First of all, the muscles of the pelvic girdle and hips suffer, and over time, the disease spreads to the shoulder girdle and the muscles of the trunk. Moreover, their pseudohypertrophy, that is, an increase in volume due to the replacement of muscle tissue with adipose or connective tissue, is very, very rare.
With the further development of the disease, thinning or even atrophy of the muscles of the trunk and limbs occurs. They become inactive and very thin. With this type of disease, almost all muscles of a person suffer, but since the pathology progresses very slowly, the patient can maintain the ability to walk for up to 40 years, and sometimes longer.

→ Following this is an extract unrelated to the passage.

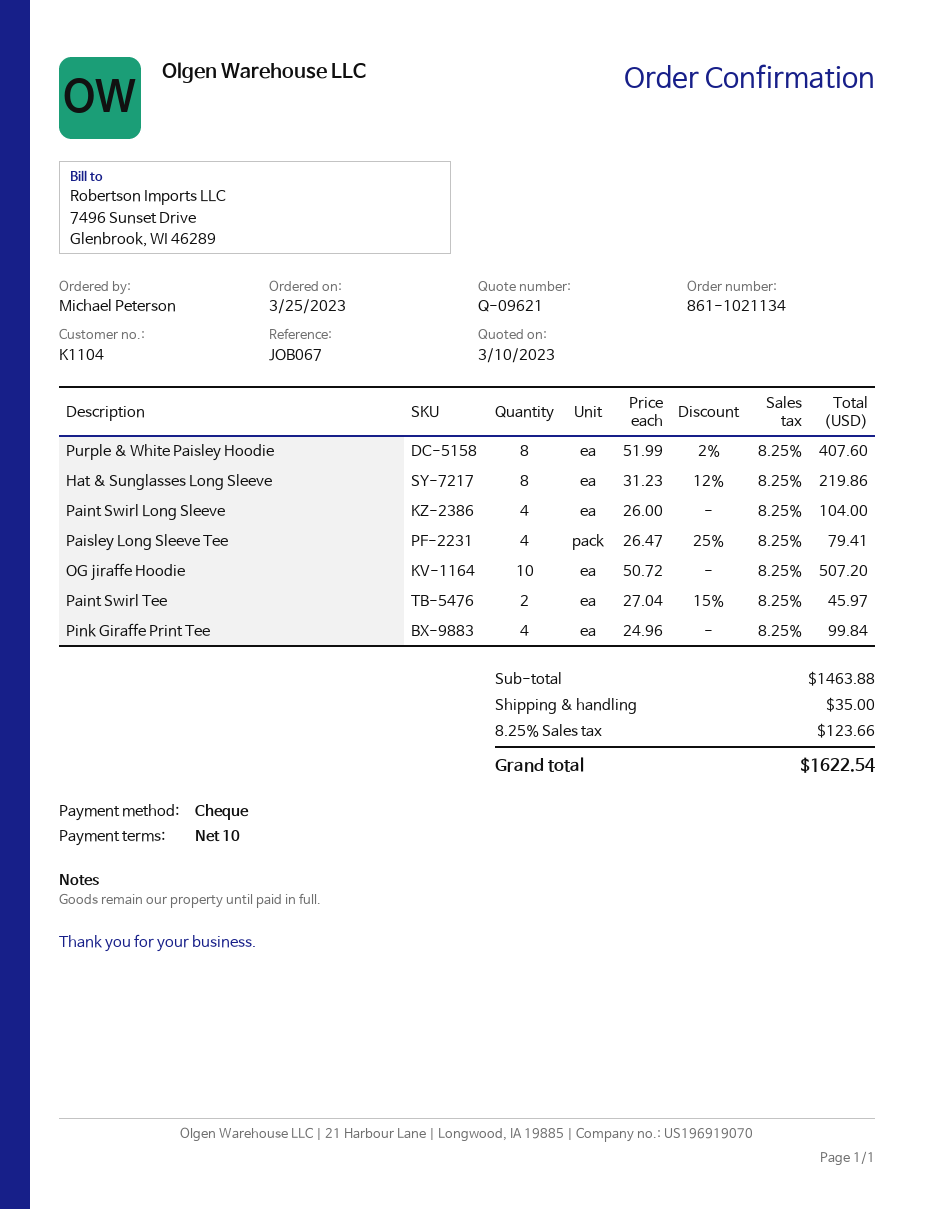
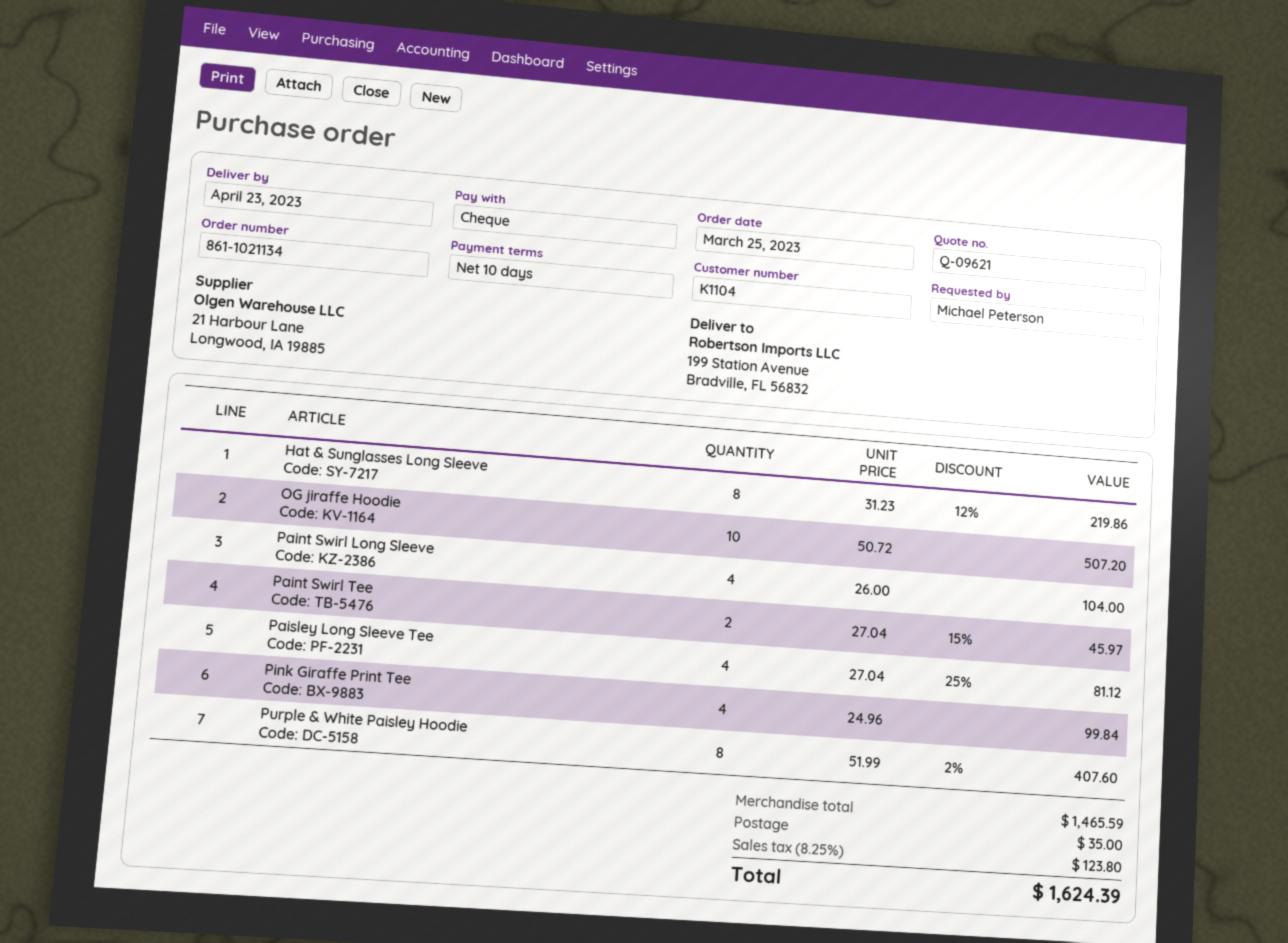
Paisley Long Sleeve Tee: 4 x 26.47 - 25% = 79.41 -> 4 x 27.04 - 25% = 81.12
subtotal: 1463.88 -> 1465.59
tax: 8.25% = 123.66 -> 8.25% = 123.80
total: 1622.54 -> 1624.39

Another symptom of the disease is a decrease in muscle tone. In this case, the muscles become flaccid and their flabbiness appears. Due to the weakness of the muscular corset of the human body, problems begin with the spine. In patients with myopathy, its curvature almost always occurs, scoliosis, lordosis, kyphosis and other pathologies of the spinal column are manifested. At the same time, it is impossible to cure scoliosis or kyphosis in this case, and these defects themselves begin to progress over time. And if at the very beginning the curvature of the spine is barely noticeable, then by the age of 40 they can be seen with the naked eye.
Erb-Roth's juvenile myopathy has its own specific complications, from which most often a person's death occurs. Among them, the most common are:
It is impossible to prevent all these complications, but they can be delayed if all the recommendations given by the doctor are followed.
To date, there is no cure for Erb's juvenile myopathy. Doctors recommend that the patient engage in physiotherapy exercises, visit the pool, be outdoors more often and try to lead an active lifestyle. It is imperative that you undergo massage courses every 2 or 3 months, but all prescribed treatment is best taken in a hospital setting.
As for drugs, the following drugs are usually used in treatment:
These medicines are prescribed only by the attending physician and only in strictly individual dosages.